Harga biodiesel tergantung mekanisme pasar



BALI. Keinginan pengusaha biodiesel untuk bisa mendapat kenaikan harga acuan sepertinya menjadi angin lalu. Kementerian Keuangan (Kemkeu) lebih memilih  pembentukan harga biodiesel berdasarkan mekanisme pasar, melalui skema bussiness to bussiness (B to B). Artinya, produsen biodiesel harus bisa bernegosiasi dengan PT Pertamina atau Perusahan Listirik Negara (PLN) untuk mendapatkan harga yang sesuai.

Pelaksana Tugas (Plt) Badan Kebijakan Fiskal (BKF) Kemkeu, Bambang PS Brojonegoro, mengatakan, pemerintah tidak perlu menentukan harga acuan karena pedagang lebih paham. Ia juga meyakini, pengusaha biodiesel masih bakal untung walaupun tanpa harga acuan.

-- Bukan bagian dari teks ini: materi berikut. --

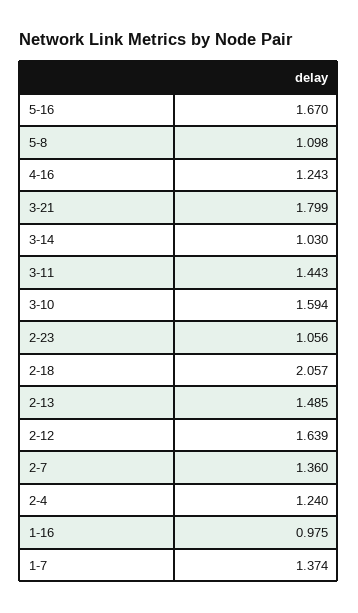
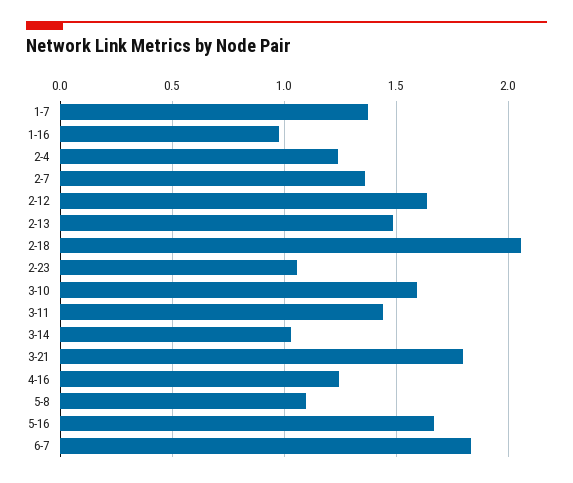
6-7: none -> 1.85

Alasannya, penggunaan campuran biodiesel ke solar sebesar 10% merupakan salah satu paket kebijakan anti krisis untuk mengurangi mengurangi defisit transaksi berjalan akibat banyaknya impor minyak. Jika paket kebijakan ini berhasil maka pasar biodiesel di Indonesia akan semakin besar, sehingga dengan sendirinya pasar juga akan menyesuaikan. Pasar biodiesel juga akan semakin besar jika nanti kewajiban campuran biodiesel ke solar naik menjadi 15% atau 20%, atau pada suatu saat 30% seperti di Brazil.


Bambang juga menepis kekhawatiran adanya kenaikan harga minyak sawit mentah atau crude palm oil (CPO) yang merupakan bahan baku biodiesel. Kenaikan harga bisa memicu pengusaha untuk lebih memilih menjual CPO ke pasar luar negeri dibandingkan ke perusahaan biodiesel.

"Saya nggak melihat kenaikan harga terjadi dalam jangka pendek ini," kata Bambang, Jumat (20/9). Mengingat, ekonomi dunia masih melemah, sehingga harga komoditas cenderung tetap murah.

Untungkan raksasa

Sekretaris Asosiasi Produsen Biofuel Indonesia (Aprobi), Paulus Tjakrawan, menganalisa, penentuan harga berdasarkan mekanisme pasar hanya akan menguntungkan perusahaan biodiesel skala besar yang memiliki kebun. Perusahaan raksasa bisa menghasilkan produk dengan harga lebih murah. "Yang bisa bersaing hanya perusahaan raksasa saja, sehingga pemerintah akan membunuh perusahaan kecil tanpa kebun," katanya.

Pengamat Energi dari ReforMiner Institute, Pri Agung Rakhmanto, menambahkan, penerapan mekanisme pasar dalam menentukan harga biodiesel kurang tepat. Mengingat, selama ini harga biodiesel di dalam negeri sangat murah, sehingga pengusaha lebih memilih menjual ke luar negeri. "75% hasil produksi biodiesel nasional diekspor," tandas Pri.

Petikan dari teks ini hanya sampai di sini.